I was taught classical piano from the age of five. At 13 I saw a picture of Andy Mackay with his saxophone on the inner sleeve of the first Roxy Music LP and was mightily impressed. So I went in search of a sax teacher and I found a certain Jack Fear, who told me that I had to learn clarinet first if I wanted to play jazz sax. However, he did teach me how to tap my foot in time (you are not allowed to tap your foot playing classical music) and that is where my training stopped. As Ornette may have said: “You’ve got to learn everything to unlearn it.”

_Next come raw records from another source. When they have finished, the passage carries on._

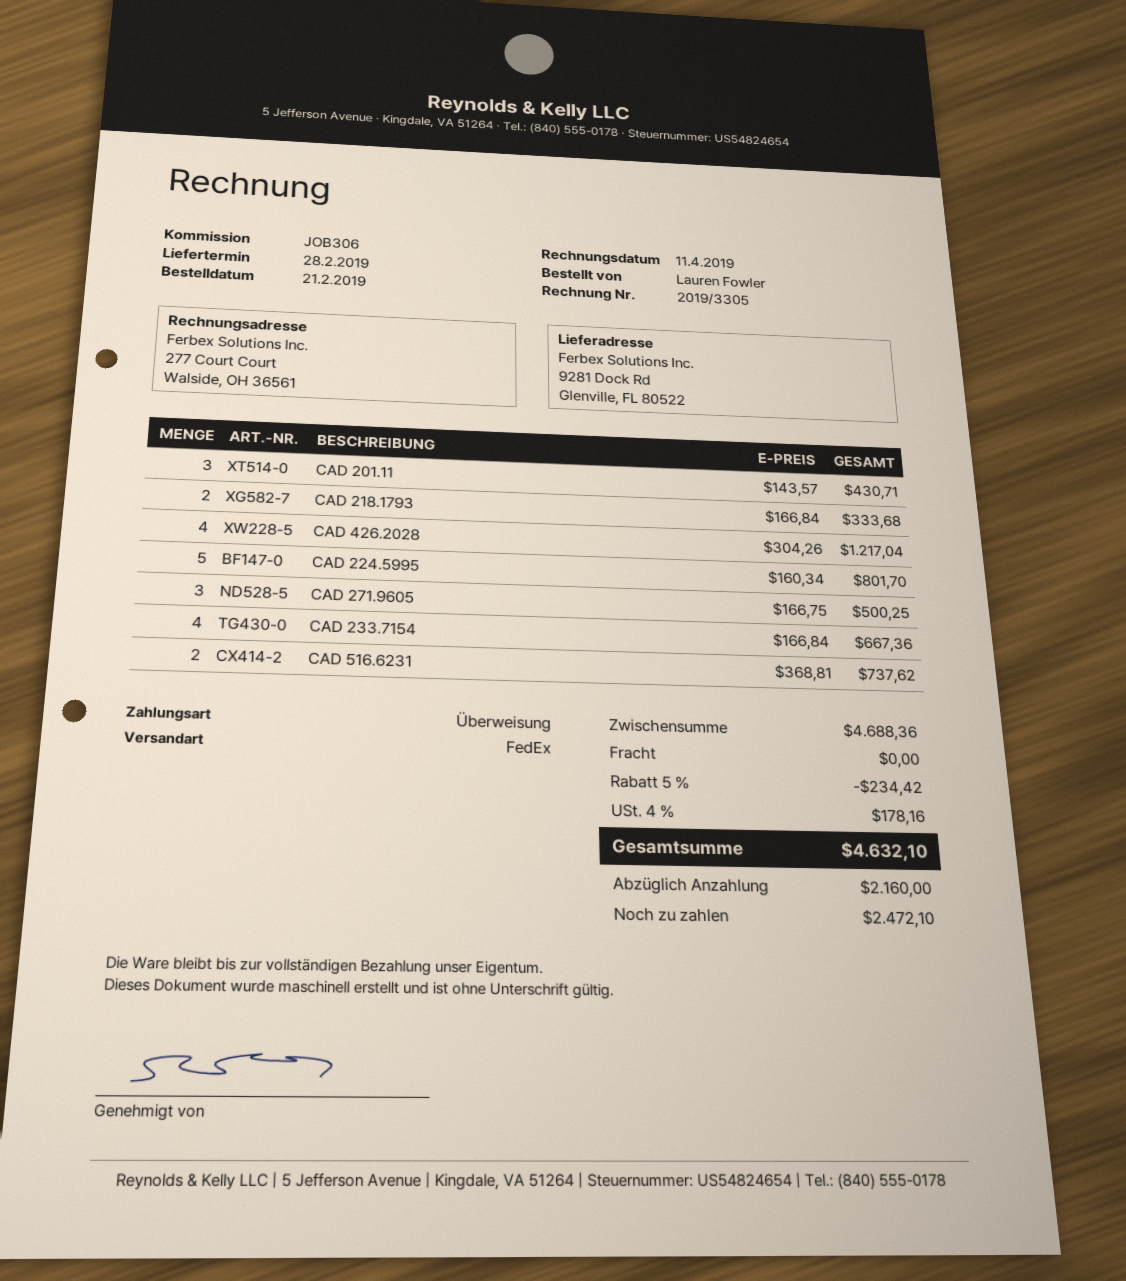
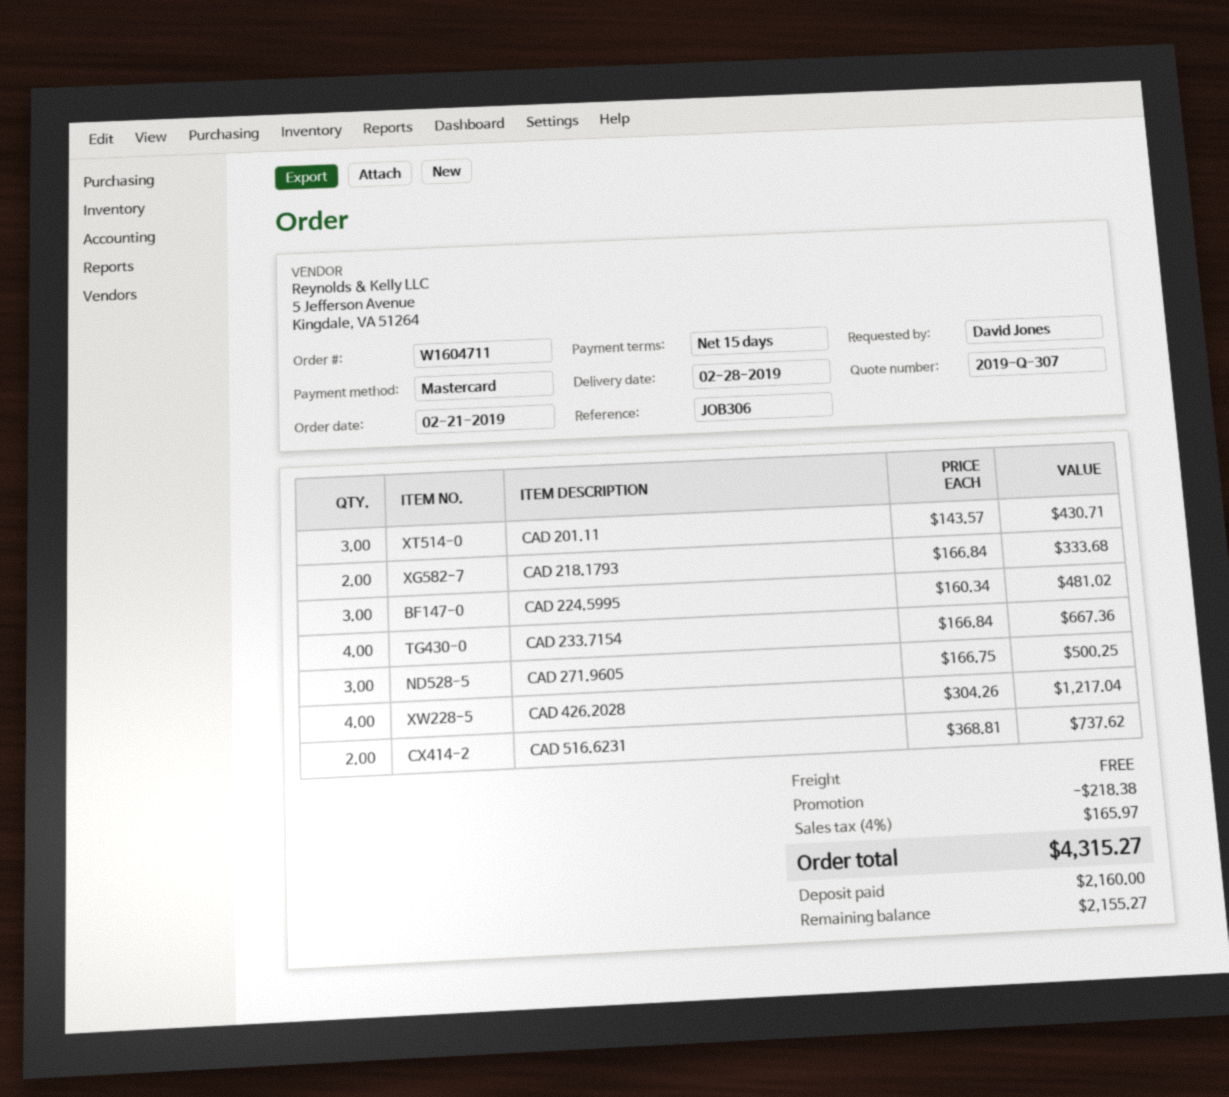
ordered by: Lauren Fowler -> David Jones
payment method: bank transfer -> Mastercard
CAD 224.5995: 5 x 160.34 = 801.70 -> 3 x 160.34 = 481.02
discount: 234.42 -> 218.38
tax: 4% = 178.16 -> 4% = 165.97
total: 4632.10 -> 4315.27
balance: 2472.10 -> 2155.27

I went straight to Unlearn.
My next encounter with the sax was when one of our Bristol circle, Mark Springer, started playing me modern jazz. Those new tones, timbres and rhythms were a massive revelation. The Pop Group was formed in 1977 and as we ripped through Coltrane, Miles, Cecil, Monk, Sun Ra and Ornette, we started seeing ways to blow our music out of the water.
Then Ornette’s album Dancing In Your Head appeared. While we loved it for its funky, electric looseness, we were almost equally into the cover of This Is Our Music. As a result of this cover – not The Velvet Underground – our bass player, Simon Underwood, took up wearing shades. Me, I loved the lightness of touch on The Shape Of Jazz To Come and Change Of The Century, and the way these guys could roll through the track “Lonely Women” or rock on tracks like “Ramblin’”. Ornette used his horn like a drum playing an endless melodic rhythm. It inspired The Pop Group’s track “Communicate”, basically a punk version of Ornette’s Prime Time band of the late 70s.
So, inspired by the new musical forms, I went on to form Rip Rig And Panic with a mission to open up the world of rock music to the wonders of improvised jazz. I reckoned a Han Bennink five minute slot before the 6 o’clock news would be a great antidote to Top Of The Pops.
Richard Cook, former editor of The Wire, gave Rip Rig great support and we did get to play with OC’s great sideman Don Cherry who told me a good story about playing with OC. They were preparing for a gig somewhere down south in the States when Ornette heard a load of noise outside the venue. A large angry crowd which had turned up to get their ‘free jazz’ were being told they had to pay for it!!!
Ornette Coleman stuck to his guns, delivering music to make us all more human, coming over like a lionheart with fingers of light. I was lucky to catch his last UK show in June 2009, playing with The Master Musicians Of Jajouka – music I love and most definitely the roots of Dancing In Your Head.
I’ll end with my favourite of Mr Coleman’s quotes: “It was when I found out that I could make mistakes that I knew I was onto something.”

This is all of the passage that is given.